Further information on the Company’s approach to Covid-19 antibody testing and vaccine trials is available on the Company’s website

 

ENDS

For further information please contact

Open Orphan plc

Cathal Friel, Executive Chairman

+353 (0)1 644 0007

Arden Partners plc (Nominated Adviser and Joint Broker)

+44 (0)20 7614 5900

John Llewellyn-Lloyd / Benjamin Cryer

finnCap Ltd (Joint Broker)

+44 (0)20 7220 0500

Geoff Nash /James Thompson/Richard Chambers

Davy (Euronext Growth Adviser and Joint Broker)

+353 (0)1 679 6363

Anthony Farrell

Camarco (Financial PR)

+44 (0)20 3757 4980

Tom Huddart / Hugo Liddy

Notes to Editors:

Open Orphan is a rapidly growing specialist CRO pharmaceutical services company which has a focus on orphan drugs and is a world leader in the provision of virology and vaccine challenge study services and viral laboratory services. It has Europe’s only 24-bedroom quarantine clinic with onsite virology lab in Queen Mary’s Hospital London. hVIVO supports product development for customers developing antivirals, vaccines and respiratory therapeutics, all particularly relevant and topical in the environment of heightened awareness of Covid-19 in 2020. The Company also has a leading portfolio of 8 viral challenge study models which are: 2 FLU, 2 RSV, 1 HRV, 1 Asthma, 1 cough and 1 COPD viral challenge models. As announced in early March, Open Orphan is rapidly advancing a Coronavirus challenge study model and expects to be very active with many companies in the development of a Covid-19 vaccine. No other company in the world has such a portfolio, with only two competitors globally having 1 challenge study model each. 

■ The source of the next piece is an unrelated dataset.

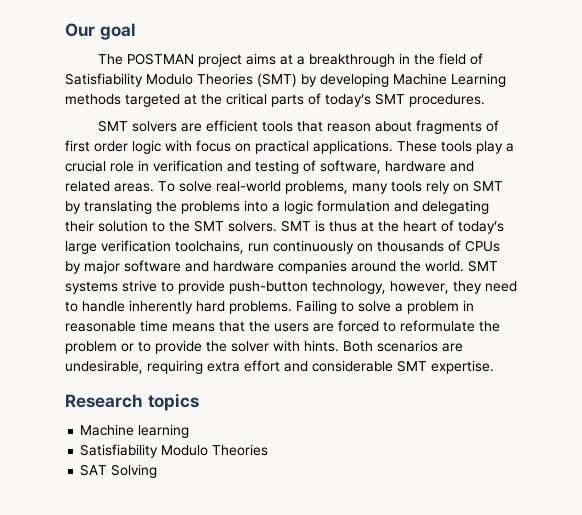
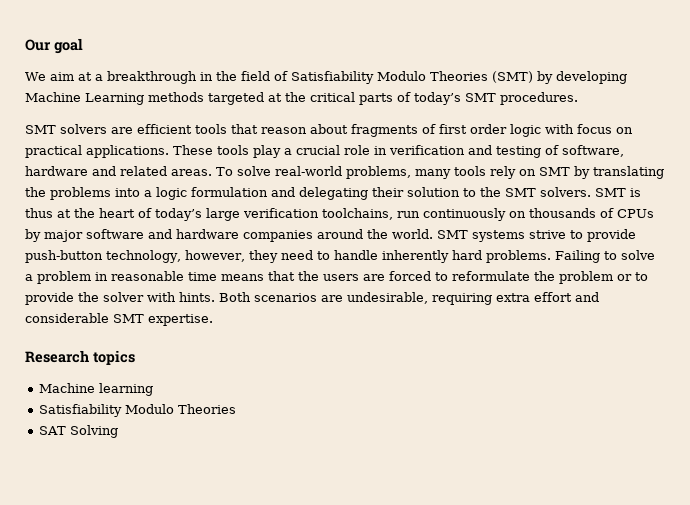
- The POSTMAN project aims at a breakthrough in the field of Satisfiability Modulo Theories (SMT) by developing Machine Learning methods targeted at the critical parts of today’s SMT procedures.
+ We aim at a breakthrough in the field of Satisfiability Modulo Theories (SMT) by developing Machine Learning methods targeted at the critical parts of today’s SMT procedures.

Open Orphan comprises of two commercial specialist CRO services businesses (Venn and hVIVO) and is developing an early stage orphan drug genomics data platform business. This platform captures valuable genetic data from patient populations with specific diseases with designated orphan drug status and incorporating AI tools. In June 2019, Open Orphan acquired AIM-listed Venn Life Sciences Holdings plc in a reverse take-over and in January 2020 it completed the merger with hVIVO plc. Venn, as an integrated drug development consultancy, offers CMC (chemistry, manufacturing and controls), preclinical, Phase I & II clinical trials design and execution. The merger with hVIVO created a European full pharma services company broadening the Company’s customer base and with complementary specialist CRO services, widened the range of the Company’s service offerings.